The People v. Crowe

61 N.E.2d 348, 390 Ill. 294, 1945 Ill. LEXIS 293
CourtIllinois Supreme Court
DecidedMay 23, 1945
DocketNo. 28555. Judgment affirmed.
StatusPublished
Cited by35 cases

This text of 61 N.E.2d 348 (The People v. Crowe) is published on Counsel Stack Legal Research, covering Illinois Supreme Court primary law. Counsel Stack provides free access to over 12 million legal documents including statutes, case law, regulations, and constitutions.

Bluebook
The People v. Crowe, 61 N.E.2d 348, 390 Ill. 294, 1945 Ill. LEXIS 293 (Ill. 1945).

Opinion

Mr. Chiep Justice Fulton

delivered the opinion of the court:

The plaintiff in error, Harry Crowe, was indicted in the criminal court of Cook county on July 30, 1943, for the crime of taking indecent liberties with a female child who, at the time of the crime on July 19, 1943, was not quite seven years eld, she having been bom on July 22, 1936. The trial was commenced before a jury on March 6, 1944, and the plaintiff in error was later convicted by the jury and sentenced to imprisonment in the penitentiary. He prosecutes this writ of error to reverse that judgment.

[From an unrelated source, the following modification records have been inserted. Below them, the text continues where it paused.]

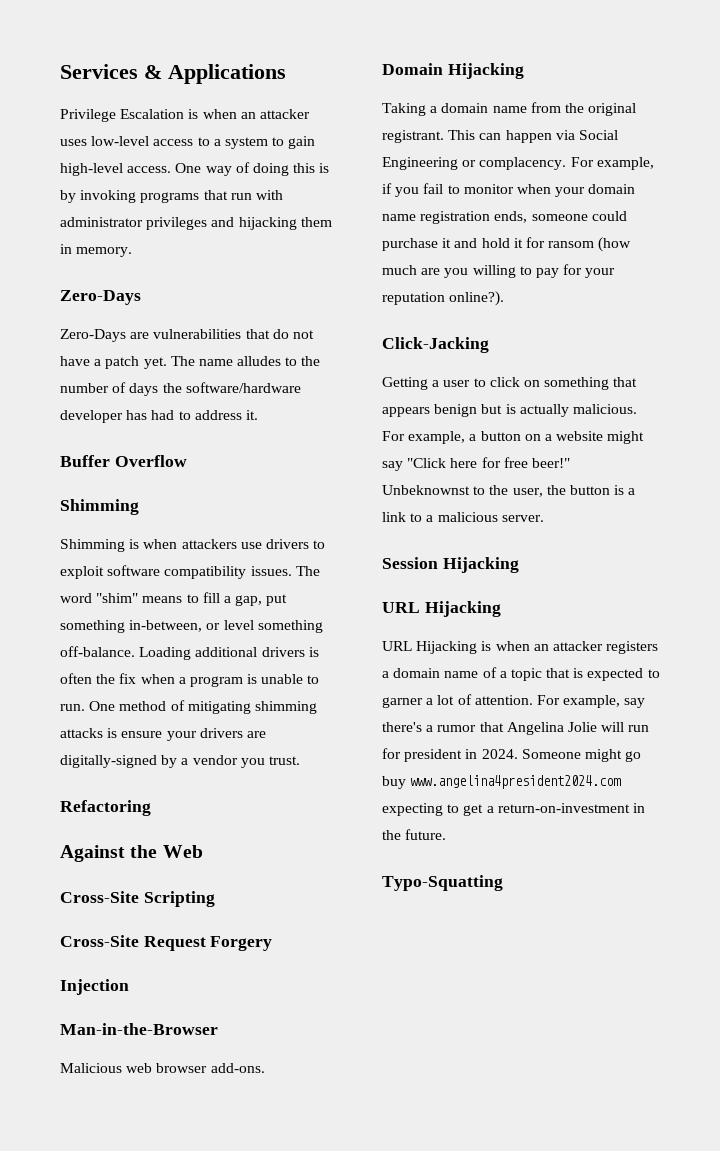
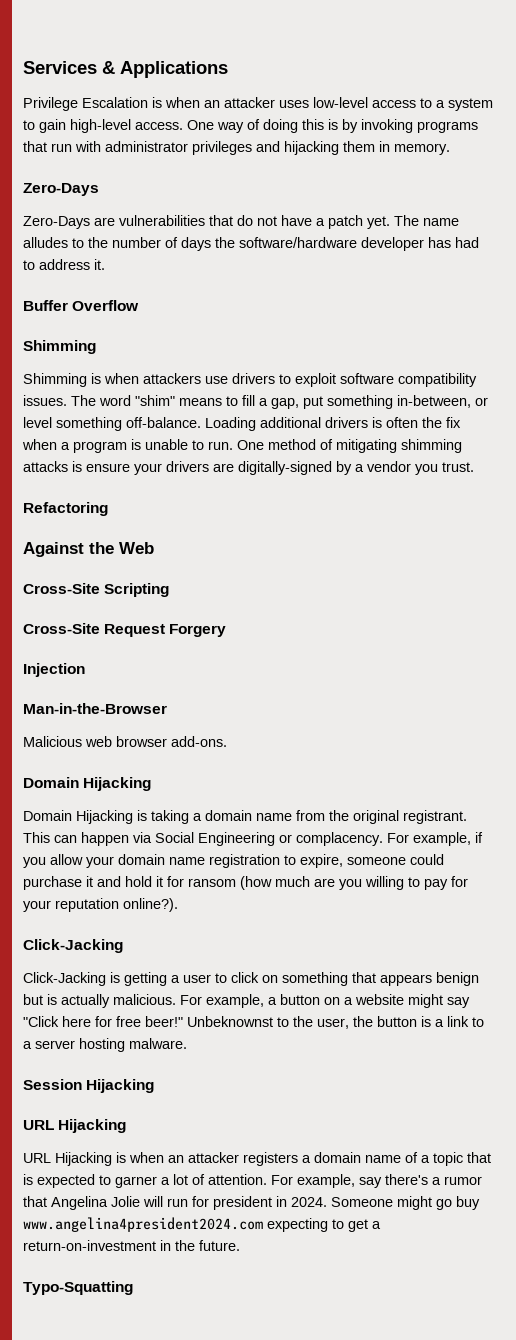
- Taking a domain name from the original registrant.
+ Domain Hijacking is taking a domain name from the original registrant.
- For example, if you fail to monitor when your domain name registration ends, someone could purchase it and hold it for ransom (how much are you willing to pay for your reputation online?).
+ For example, if you allow your domain name registration to expire, someone could purchase it and hold it for ransom (how much are you willing to pay for your reputation online?).
- Getting a user to click on something that appears benign but is actually malicious.
+ Click-Jacking is getting a user to click on something that appears benign but is actually malicious.
- Unbeknownst to the user, the button is a link to a malicious server.
+ Unbeknownst to the user, the button is a link to a server hosting malware.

At the time in question, the plaintiff in error was thirty-one years of age, was married and had two children. He and his family occupied the first floor and basement of an apartment at 3830 West Flournoy street in Chicago. Joanne Konsoer, a child about eight years of age, who testified for the State, resided with her mother, father, brother and sister on the second floor of this same building, and was in the third grade in a Catholic school. The complaining witness lived about three doors away on the same street and was in grade 2-B in the Gregory school. She and Joanne were playmates, and she had known the plaintiff in error, Harry Crowe, for a long time.

She testified to the commission of two offenses upon her, one in Crowe’s home when she and Joanne were there together and were each sitting on one of plaintiff in error’s knees, and the second offense about two weeks later when Crowe took her into his basement and stood her on a trunk and took indecent liberties with her. After she left the basement, she went upstairs with Joanne Konsoer and Joanne told her to go home and tell her mother and father, which she testified she did. Her mother testified that she had a conversation with her daughter on July 19, 1943, and, after she talked to her, the mother called the police, and later she went to the State’s Attorney’s office with her daughter and Joanne and her mother..

Both girls were uncertain as to what da)r the first offense was committed, but they both testified it was in the month of July, 1943, and in the afternoon. Joanne corroborated the complaining . witness as to the offense when she and complaining witness were sitting on Crowe’s knees in the dining room of his home, and she further testified that the wife of plaintiff in error was not at home at the time but that his sons, Robert and Butchie, were running in and out of the house. Joanne told her mother that evening what Crowe had done. No objection was made by the plaintiff in error to this testimony.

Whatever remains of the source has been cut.